Thursday, November 14, 2013

Alaska Center for Environment v. Rue case brief

Alaska Center for Environment v. Rue case brief
95 P.3d 924

CASE SYNOPSIS: Plaintiff environmental groups sought review, before the Superior Court of the State of Alaska, Third Judicial District, Anchorage, of a decision by the Alaska Commissioner of Fish and Game declining to list the Cook Inlet beluga whale as endangered under the Alaska Endangered Species Act, Alaska Stat. § 16.20.180-.210. The superior court upheld the commissioner's finding. The environmental groups appealed.

Five separate populations of whales inhabited the waters of Alaska, for a total of approximately 100,000 whales. The Cook Inlet beluga whale was genetically the most distinct. The environmental groups initially challenged the commissioner's finding that Cook Inlet beluga whales were not currently threatened with extinction. 

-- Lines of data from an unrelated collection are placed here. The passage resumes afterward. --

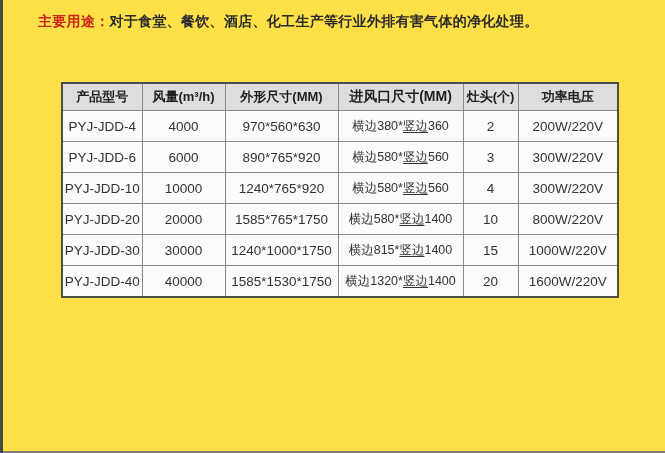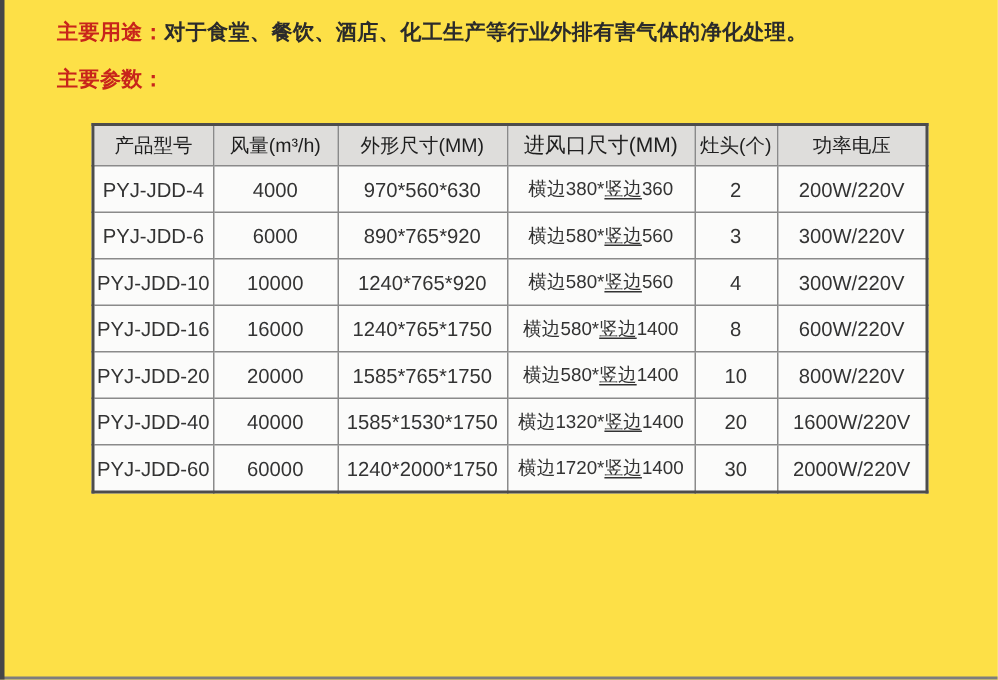--- a/index.html
+++ b/index.html
@@ -60,7 +60,6 @@
 
   <div class="intro-line"><span class="red-label">主要用途：</span><span>对于食堂、餐饮、酒店、化工生产等行业外排有害气体的净化处理。</span></div>
 
-  <div class="params-line">主要参数：</div>
 
   <table class="spec">
     <colgroup>

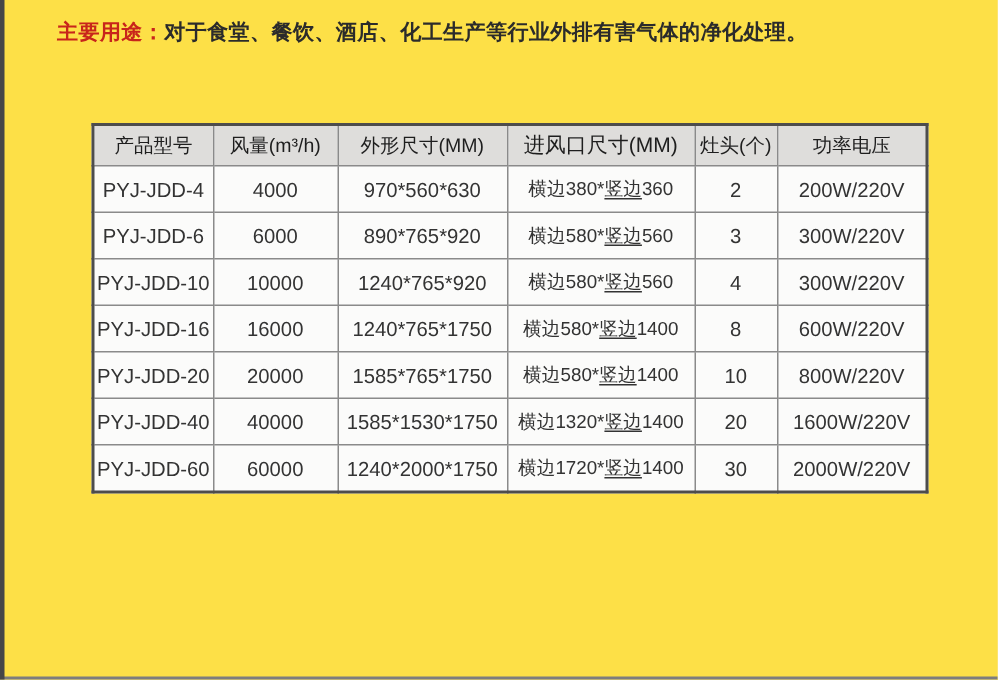--- a/index.html
+++ b/index.html
@@ -42,7 +42,7 @@
   .spec th {
     background: #dedddb;
     height: 26px;
-    font-size: 13px; font-weight: normal; color: #1e1e1e;
+    font-size: 13px; font-weight: bold; color: #1e1e1e;
   }
   .spec th.inlet-h { font-size: 14px; }
   .spec td {

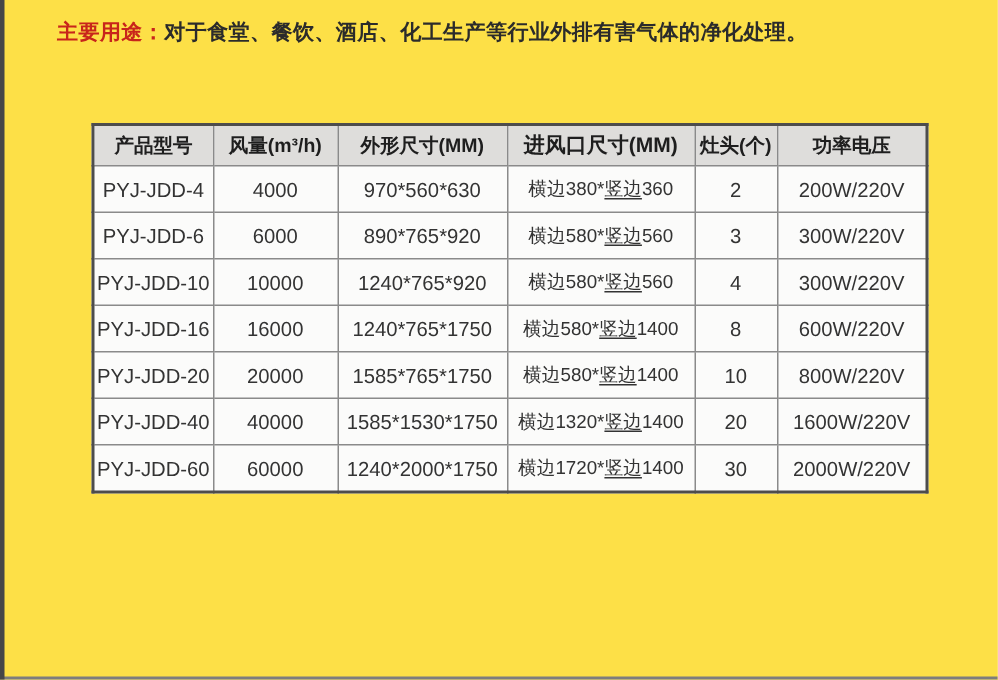--- a/index.html
+++ b/index.html
@@ -106,14 +106,6 @@
         <td>300W/220V</td>
       </tr>
       <tr>
-        <td>PYJ-JDD-16</td>
-        <td>16000</td>
-        <td>1240*765*1750</td>
-        <td class="inlet"><span>横边580*</span><span class="u">竖边</span><span>1400</span></td>
-        <td>8</td>
-        <td>600W/220V</td>
-      </tr>
-      <tr>
         <td>PYJ-JDD-20</td>
         <td>20000</td>
         <td>1585*765*1750</td>

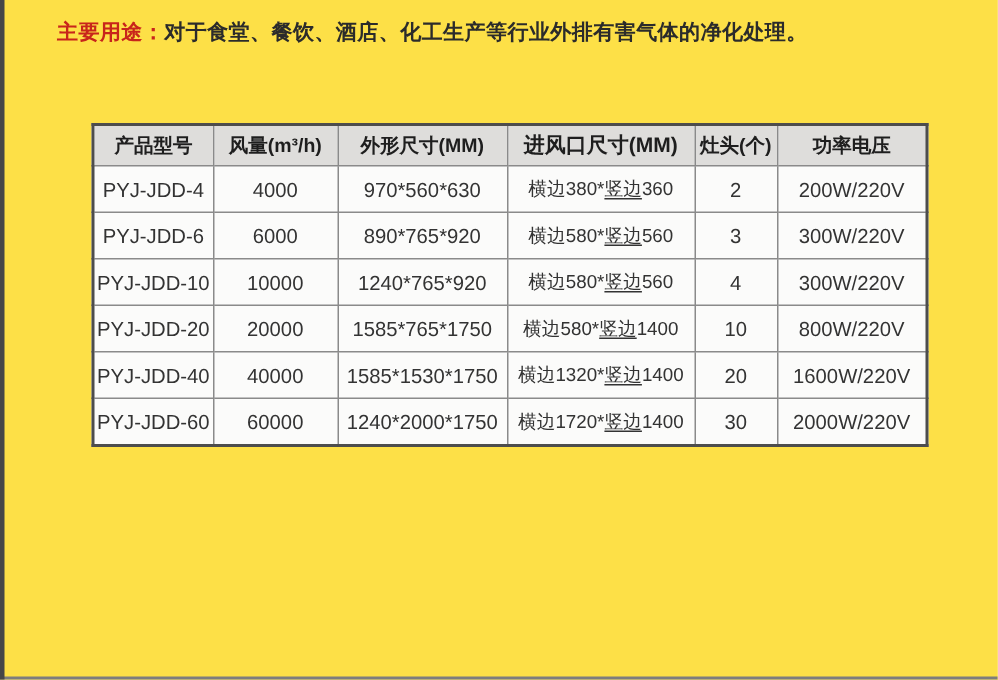--- a/index.html
+++ b/index.html
@@ -114,6 +114,14 @@
         <td>800W/220V</td>
       </tr>
       <tr>
+        <td>PYJ-JDD-30</td>
+        <td>30000</td>
+        <td>1240*1000*1750</td>
+        <td class="inlet"><span>横边815*</span><span class="u">竖边</span><span>1400</span></td>
+        <td>15</td>
+        <td>1000W/220V</td>
+      </tr>
+      <tr>
         <td>PYJ-JDD-40</td>
         <td>40000</td>
         <td>1585*1530*1750</td>

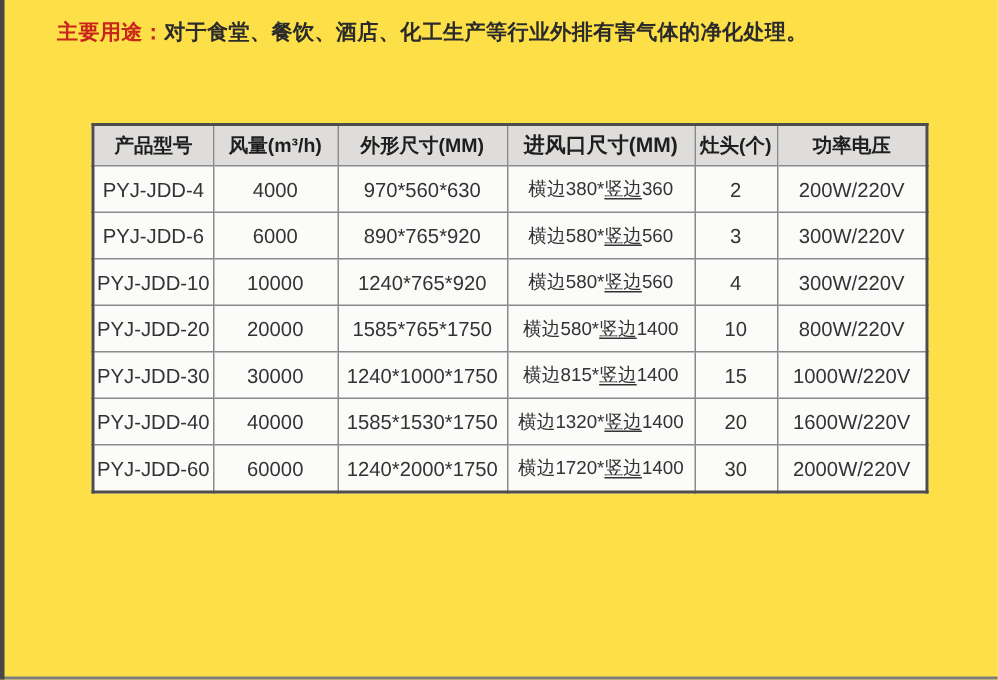--- a/index.html
+++ b/index.html
@@ -129,14 +129,6 @@
         <td>20</td>
         <td>1600W/220V</td>
       </tr>
-      <tr>
-        <td>PYJ-JDD-60</td>
-        <td>60000</td>
-        <td>1240*2000*1750</td>
-        <td class="inlet"><span>横边1720*</span><span class="u">竖边</span><span>1400</span></td>
-        <td>30</td>
-        <td>2000W/220V</td>
-      </tr>
     </tbody>
   </table>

  • The supreme court found little merit to the claims. 
  • After examining all the information, the commissioner analyzed the four statutory factors specified under Alaska Stat. § 16.20.190(a)(1)-(4). 
  • Although the commissioner noted strong historical evidence suggesting that Cook Inlet beluga whales had been overharvested, the commissioner noted that federal law gave the National Marine Fisheries Service exclusive power to regulate the harvest of whales. 
  • The environmental groups also argued that the commissioner misconstrued the meaning of "species or subspecies." 
  • The supreme court found that the commissioner abused his discretion by concluding as a matter of law that the act permitted a subspecies to be found only when it was recognized to exist in the technical sense of the word. 
  • Nevertheless, the holding on the issue of subspecies status did not warrant reversal.

CONCLUSION: The supreme court affirmed the trial court's judgment.